Seminar #5 - Colin Unger - Unity (OSDI'22)

Name: Seminar #5 - Colin Unger - Unity (OSDI'22)
Start: 2022-09-08T10:30:00Z
End: 2022-09-08T11:30:00Z
Location: Huxley 315 - Imperial College London

Seminar

Abstract

This paper presents Unity, the first system that jointly optimizes algebraic transformations and parallelization in distributed DNN training. Unity represents both parallelization and algebraic transformations as substitutions on a unified parallel computation graph (PCG), which simultaneously expresses the computation, parallelization, and communication of a distributed DNN training procedure.

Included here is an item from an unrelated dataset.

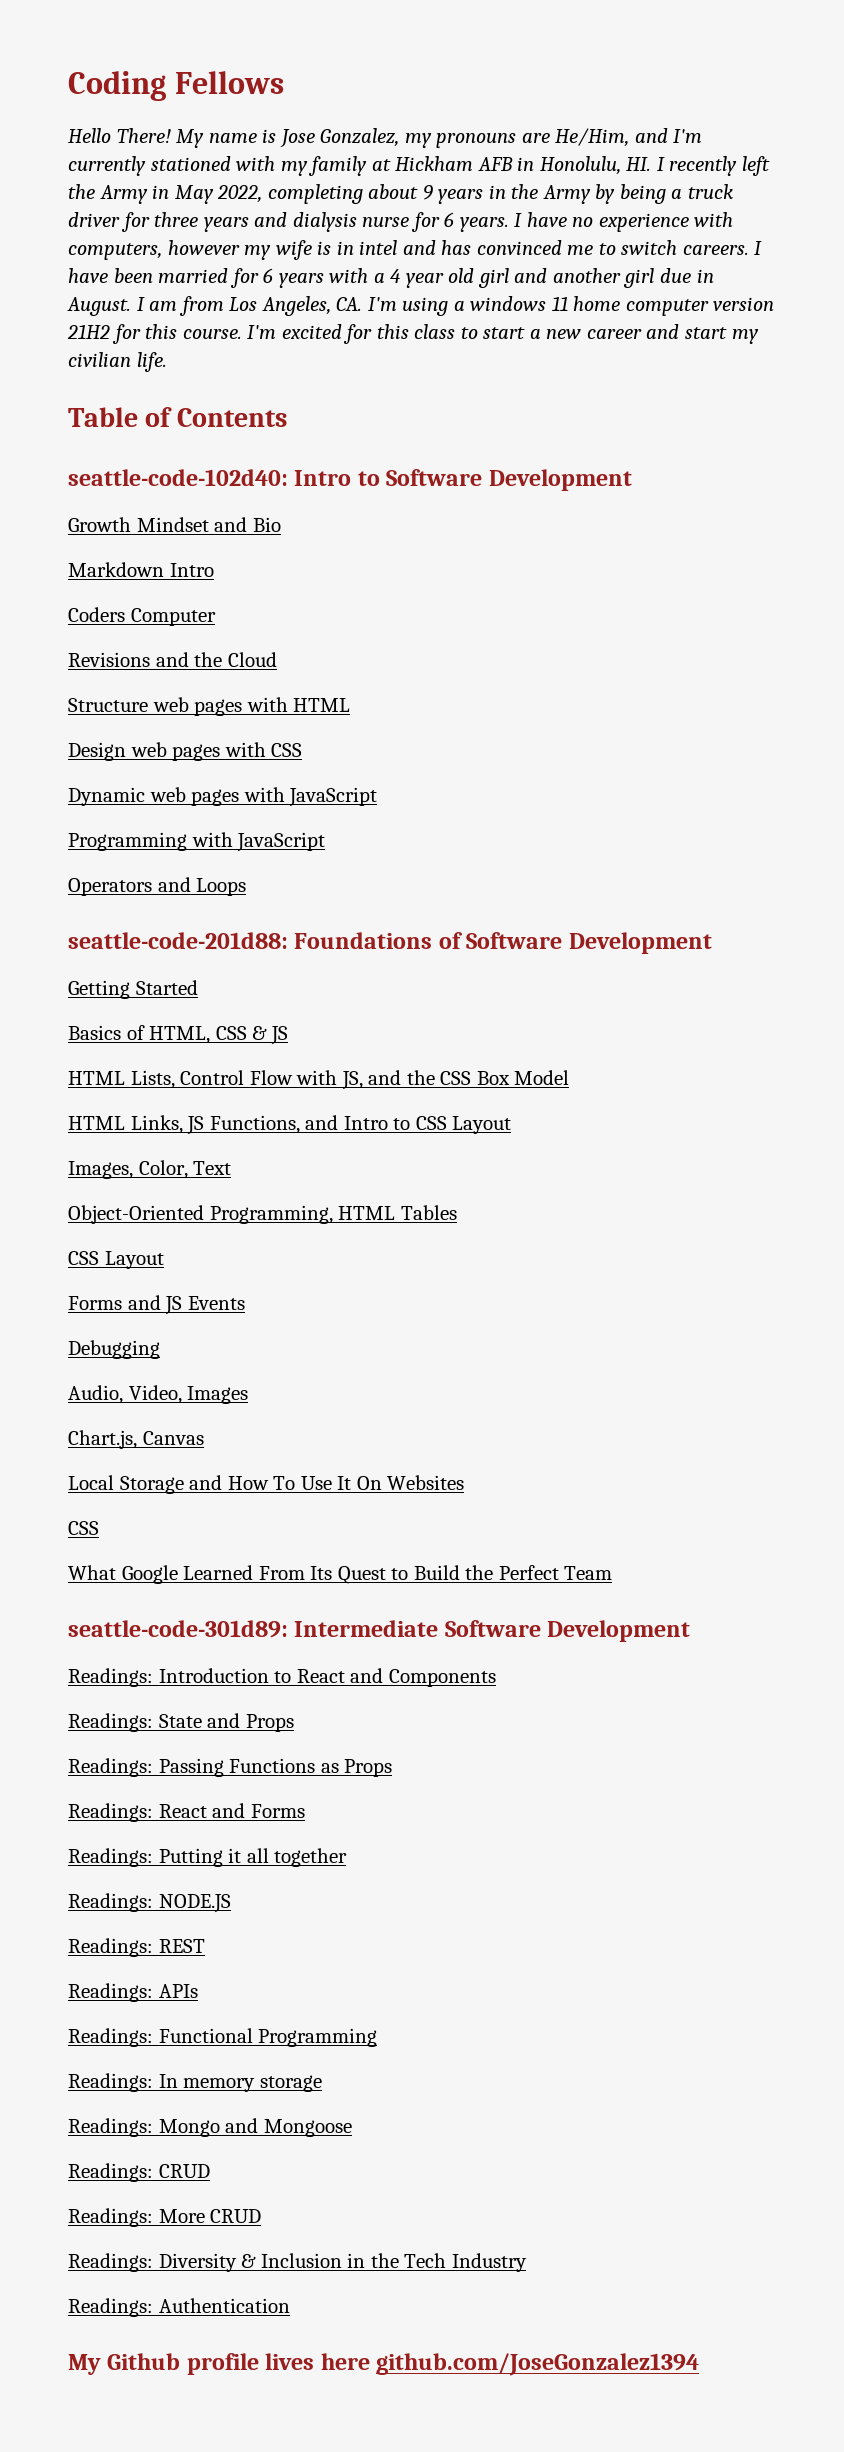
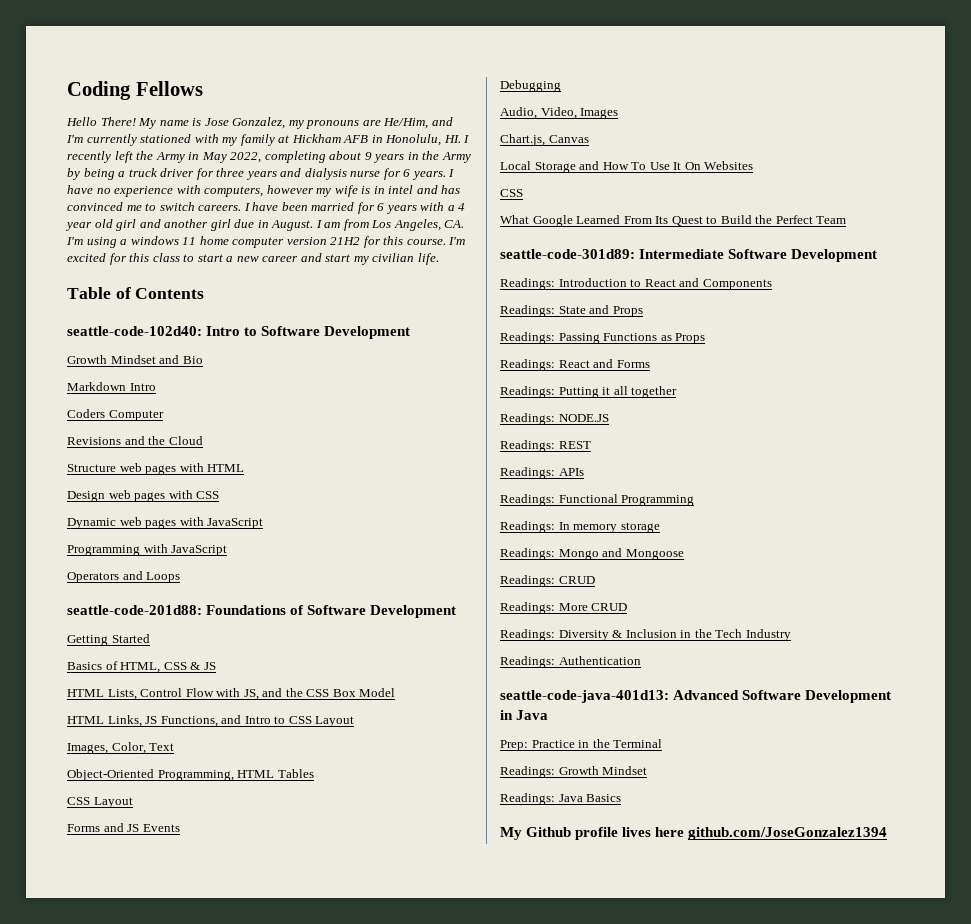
(290, 2305) none -> [500,690,892,703] [500,710,549,720] [500,739,663,751] [500,766,648,778] [500,793,622,805] // seattle-code-java-401d13: Advanced Software Development in Java // Prep: Practice in the Terminal // Readings: Growth Mindset // Readings: Java Basics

Optimizations, in the form of graph substitutions, are automatically generated given a list of operator specifications, and are formally verified correct using an automated theorem prover. Unity then uses a novel hierarchical search algorithm to jointly optimize algebraic transformations and parallelization while maintaining scalability. The combination of these techniques provides a generic and extensible approach to optimizing distributed DNN training, capable of integrating new DNN operators, parallelization strategies, and model architectures with minimal manual effort.

We evaluate Unity on seven real-world DNNs running on up to 192 GPUs on 32 nodes and show that Unity outperforms existing DNN training frameworks by up to 3.6× while keeping optimization times under 20 minutes. Unity is available to use as part of the open-source DNN training framework FlexFlow at https://github.com/flexflow/flexflow.

Date

Sep 8, 2022 10:30 AM — 11:30 AM

Location

Huxley 315 - Imperial College London

Join Zoom Session!

Add to Calendar

Speaker Bio

Colin Unger is a second year PhD student at Stanford advised by Alex Aiken. He received his bachelor’s degree from UC Santa Barbara, where he worked with Giovanni Vigna and Christopher Kruegel on binary analysis. He is broadly interested in compilers, program analysis, and optimization, especially in emerging applications, and is currently focused on hardware-aware optimization of deep learning workloads.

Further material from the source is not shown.